Mme Sabine de Bethune (CD&V). - Je regrette que notre pays ne dialogue pas de manière efficace avec la Chine concernant les droits de l'homme. Le ministre De Gucht s'est déjà référé antérieurement à l'échelon européen. Il est bien entendu logique que l'Europe mène cette discussion, mais la Belgique doit aussi pouvoir le faire dans le cadre de ses contacts bilatéraux avec la Chine. Le secrétaire d'État aux Affaires européennes s'est récemment engagé à ce que les droits de l'homme soient mis à l'ordre du jour, au travers des contact tant avec l'ambassade de Chine à Bruxelles qu'avec les autorités chinoises, et à ce que ce dossier soit porté à l'échelon européen. Je regrette que notre pays ne s'engage pas spécifiquement en ce sens.

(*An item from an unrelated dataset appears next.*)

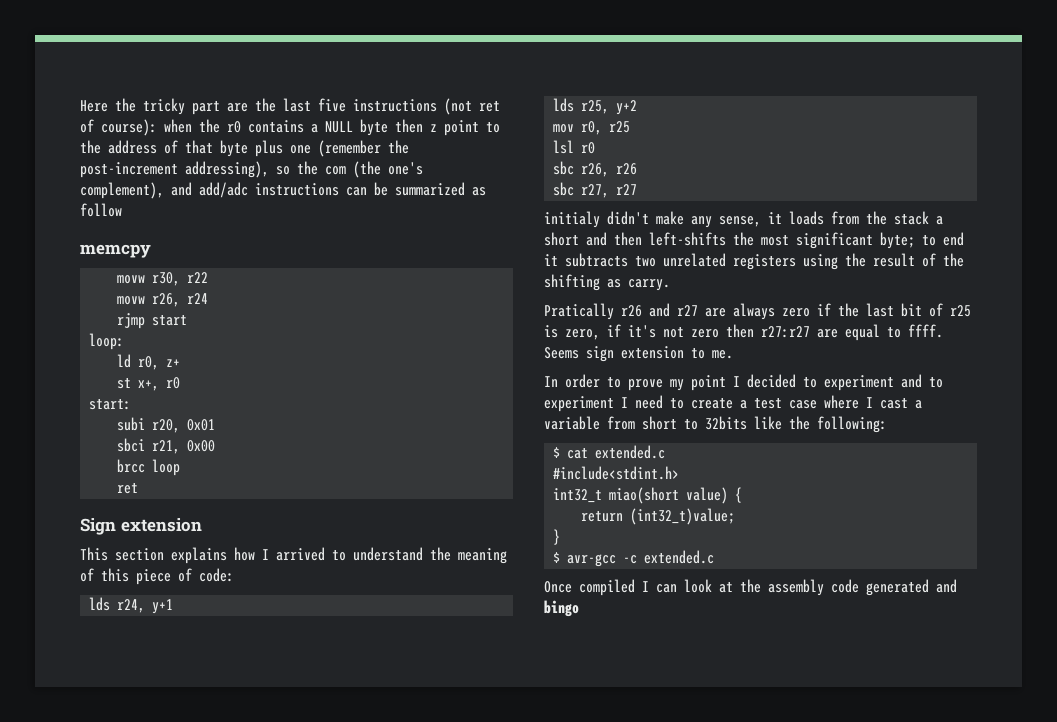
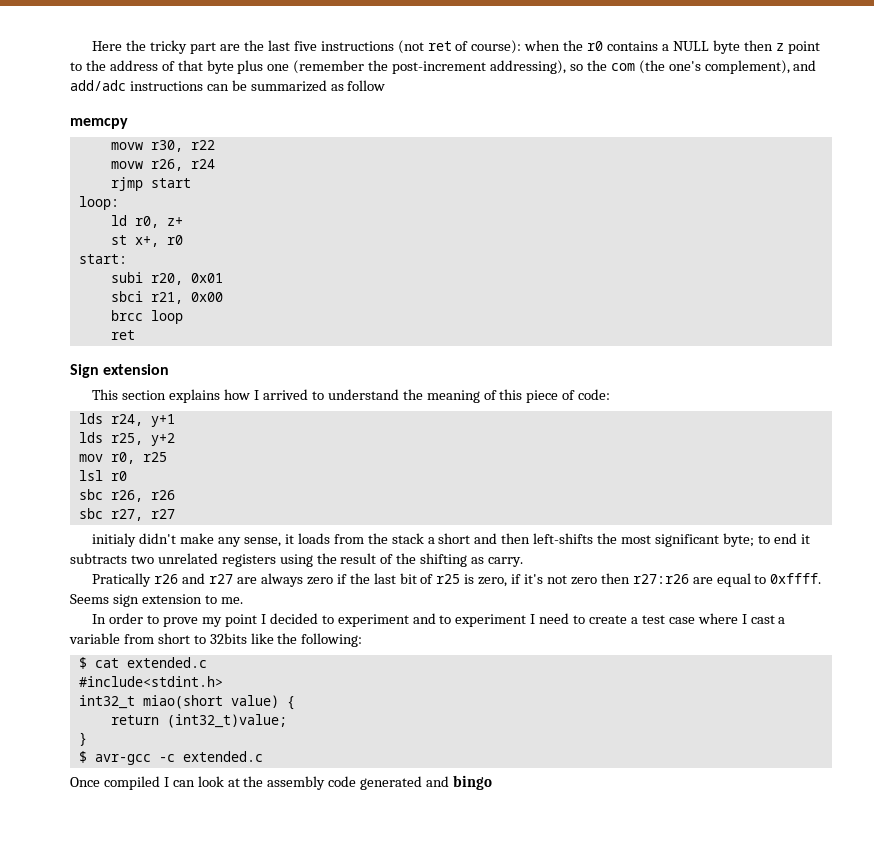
- Pratically r26 and r27 are always zero if the last bit of r25 is zero, if it's not zero then r27:r27 are equal to ffff.
+ Pratically r26 and r27 are always zero if the last bit of r25 is zero, if it's not zero then r27:r26 are equal to 0xffff.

Partout dans le monde, des indices suggèrent l'existence d'un trafic d'organes en Chine. On vend les organes de personnes victimes d'une exécution capitale. Plusieurs sources sérieuses le confirment, dont la Société britannique de transplantation, qui fait état d'organes obtenus sur commande. La communauté internationale et notre pays doivent dès lors insister pour la création d'une commission d'enquête. La situation est en effet totalement inacceptable. Aucun argument commercial en faveur de bonnes relations avec la Chine ne peut contrebalancer une telle violation des droits de l'homme.